### DATA PROVIDED

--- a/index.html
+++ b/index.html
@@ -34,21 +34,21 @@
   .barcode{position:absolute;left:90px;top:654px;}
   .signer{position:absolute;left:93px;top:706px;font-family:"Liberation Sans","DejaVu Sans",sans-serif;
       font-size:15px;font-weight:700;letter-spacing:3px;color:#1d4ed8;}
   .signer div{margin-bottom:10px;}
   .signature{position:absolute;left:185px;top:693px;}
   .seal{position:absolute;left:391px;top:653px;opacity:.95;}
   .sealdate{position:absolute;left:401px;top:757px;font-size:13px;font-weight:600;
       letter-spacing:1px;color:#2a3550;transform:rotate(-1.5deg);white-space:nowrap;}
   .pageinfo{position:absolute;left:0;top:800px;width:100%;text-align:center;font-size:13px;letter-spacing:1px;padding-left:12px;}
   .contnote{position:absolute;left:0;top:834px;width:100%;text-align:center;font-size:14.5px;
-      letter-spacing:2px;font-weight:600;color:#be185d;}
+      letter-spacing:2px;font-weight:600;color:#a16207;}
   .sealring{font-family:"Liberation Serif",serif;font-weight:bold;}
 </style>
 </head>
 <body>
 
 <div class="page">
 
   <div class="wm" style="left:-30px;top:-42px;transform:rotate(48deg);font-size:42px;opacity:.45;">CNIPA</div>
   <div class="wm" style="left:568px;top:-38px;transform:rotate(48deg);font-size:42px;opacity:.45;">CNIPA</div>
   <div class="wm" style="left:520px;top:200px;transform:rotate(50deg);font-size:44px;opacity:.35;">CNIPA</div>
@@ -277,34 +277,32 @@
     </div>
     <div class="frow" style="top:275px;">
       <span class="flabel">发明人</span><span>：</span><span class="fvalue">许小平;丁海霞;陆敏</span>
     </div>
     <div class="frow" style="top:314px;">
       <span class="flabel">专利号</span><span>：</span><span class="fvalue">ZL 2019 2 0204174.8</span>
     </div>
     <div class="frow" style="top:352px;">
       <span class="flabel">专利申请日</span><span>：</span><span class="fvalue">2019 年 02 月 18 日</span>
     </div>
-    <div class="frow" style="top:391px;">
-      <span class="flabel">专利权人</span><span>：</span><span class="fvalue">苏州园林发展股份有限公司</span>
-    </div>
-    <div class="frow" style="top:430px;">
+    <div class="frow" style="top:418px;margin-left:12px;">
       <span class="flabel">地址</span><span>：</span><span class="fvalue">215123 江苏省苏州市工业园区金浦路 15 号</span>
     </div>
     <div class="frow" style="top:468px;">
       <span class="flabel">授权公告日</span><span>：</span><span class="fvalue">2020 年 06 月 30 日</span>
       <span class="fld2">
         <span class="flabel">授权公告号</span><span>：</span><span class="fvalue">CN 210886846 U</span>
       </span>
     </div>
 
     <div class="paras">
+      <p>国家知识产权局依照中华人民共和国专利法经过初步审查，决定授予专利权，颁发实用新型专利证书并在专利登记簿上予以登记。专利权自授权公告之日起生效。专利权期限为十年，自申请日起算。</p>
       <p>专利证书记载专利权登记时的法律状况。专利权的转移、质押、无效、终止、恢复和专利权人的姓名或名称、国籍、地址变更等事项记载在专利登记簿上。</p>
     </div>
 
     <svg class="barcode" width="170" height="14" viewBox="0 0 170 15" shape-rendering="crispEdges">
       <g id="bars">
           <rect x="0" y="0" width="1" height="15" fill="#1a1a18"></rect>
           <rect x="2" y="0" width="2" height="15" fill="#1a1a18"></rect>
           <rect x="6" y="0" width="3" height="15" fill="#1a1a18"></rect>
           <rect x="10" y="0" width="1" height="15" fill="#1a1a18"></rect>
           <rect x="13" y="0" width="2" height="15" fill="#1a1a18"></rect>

### TASK OBJECTIVE
Retype all the data, changing nothing.

### SOLUTION
--- a/index.html
+++ b/index.html
@@ -34,21 +34,21 @@
   .barcode{position:absolute;left:90px;top:654px;}
   .signer{position:absolute;left:93px;top:706px;font-family:"Liberation Sans","DejaVu Sans",sans-serif;
       font-size:15px;font-weight:700;letter-spacing:3px;color:#1d4ed8;}
   .signer div{margin-bottom:10px;}
   .signature{position:absolute;left:185px;top:693px;}
   .seal{position:absolute;left:391px;top:653px;opacity:.95;}
   .sealdate{position:absolute;left:401px;top:757px;font-size:13px;font-weight:600;
       letter-spacing:1px;color:#2a3550;transform:rotate(-1.5deg);white-space:nowrap;}
   .pageinfo{position:absolute;left:0;top:800px;width:100%;text-align:center;font-size:13px;letter-spacing:1px;padding-left:12px;}
   .contnote{position:absolute;left:0;top:834px;width:100%;text-align:center;font-size:14.5px;
-      letter-spacing:2px;font-weight:600;color:#be185d;}
+      letter-spacing:2px;font-weight:600;color:#a16207;}
   .sealring{font-family:"Liberation Serif",serif;font-weight:bold;}
 </style>
 </head>
 <body>
 
 <div class="page">
 
   <div class="wm" style="left:-30px;top:-42px;transform:rotate(48deg);font-size:42px;opacity:.45;">CNIPA</div>
   <div class="wm" style="left:568px;top:-38px;transform:rotate(48deg);font-size:42px;opacity:.45;">CNIPA</div>
   <div class="wm" style="left:520px;top:200px;transform:rotate(50deg);font-size:44px;opacity:.35;">CNIPA</div>
@@ -277,34 +277,32 @@
     </div>
     <div class="frow" style="top:275px;">
       <span class="flabel">发明人</span><span>：</span><span class="fvalue">许小平;丁海霞;陆敏</span>
     </div>
     <div class="frow" style="top:314px;">
       <span class="flabel">专利号</span><span>：</span><span class="fvalue">ZL 2019 2 0204174.8</span>
     </div>
     <div class="frow" style="top:352px;">
       <span class="flabel">专利申请日</span><span>：</span><span class="fvalue">2019 年 02 月 18 日</span>
     </div>
-    <div class="frow" style="top:391px;">
-      <span class="flabel">专利权人</span><span>：</span><span class="fvalue">苏州园林发展股份有限公司</span>
-    </div>
-    <div class="frow" style="top:430px;">
+    <div class="frow" style="top:418px;margin-left:12px;">
       <span class="flabel">地址</span><span>：</span><span class="fvalue">215123 江苏省苏州市工业园区金浦路 15 号</span>
     </div>
     <div class="frow" style="top:468px;">
       <span class="flabel">授权公告日</span><span>：</span><span class="fvalue">2020 年 06 月 30 日</span>
       <span class="fld2">
         <span class="flabel">授权公告号</span><span>：</span><span class="fvalue">CN 210886846 U</span>
       </span>
     </div>
 
     <div class="paras">
+      <p>国家知识产权局依照中华人民共和国专利法经过初步审查，决定授予专利权，颁发实用新型专利证书并在专利登记簿上予以登记。专利权自授权公告之日起生效。专利权期限为十年，自申请日起算。</p>
       <p>专利证书记载专利权登记时的法律状况。专利权的转移、质押、无效、终止、恢复和专利权人的姓名或名称、国籍、地址变更等事项记载在专利登记簿上。</p>
     </div>
 
     <svg class="barcode" width="170" height="14" viewBox="0 0 170 15" shape-rendering="crispEdges">
       <g id="bars">
           <rect x="0" y="0" width="1" height="15" fill="#1a1a18"></rect>
           <rect x="2" y="0" width="2" height="15" fill="#1a1a18"></rect>
           <rect x="6" y="0" width="3" height="15" fill="#1a1a18"></rect>
           <rect x="10" y="0" width="1" height="15" fill="#1a1a18"></rect>
           <rect x="13" y="0" width="2" height="15" fill="#1a1a18"></rect>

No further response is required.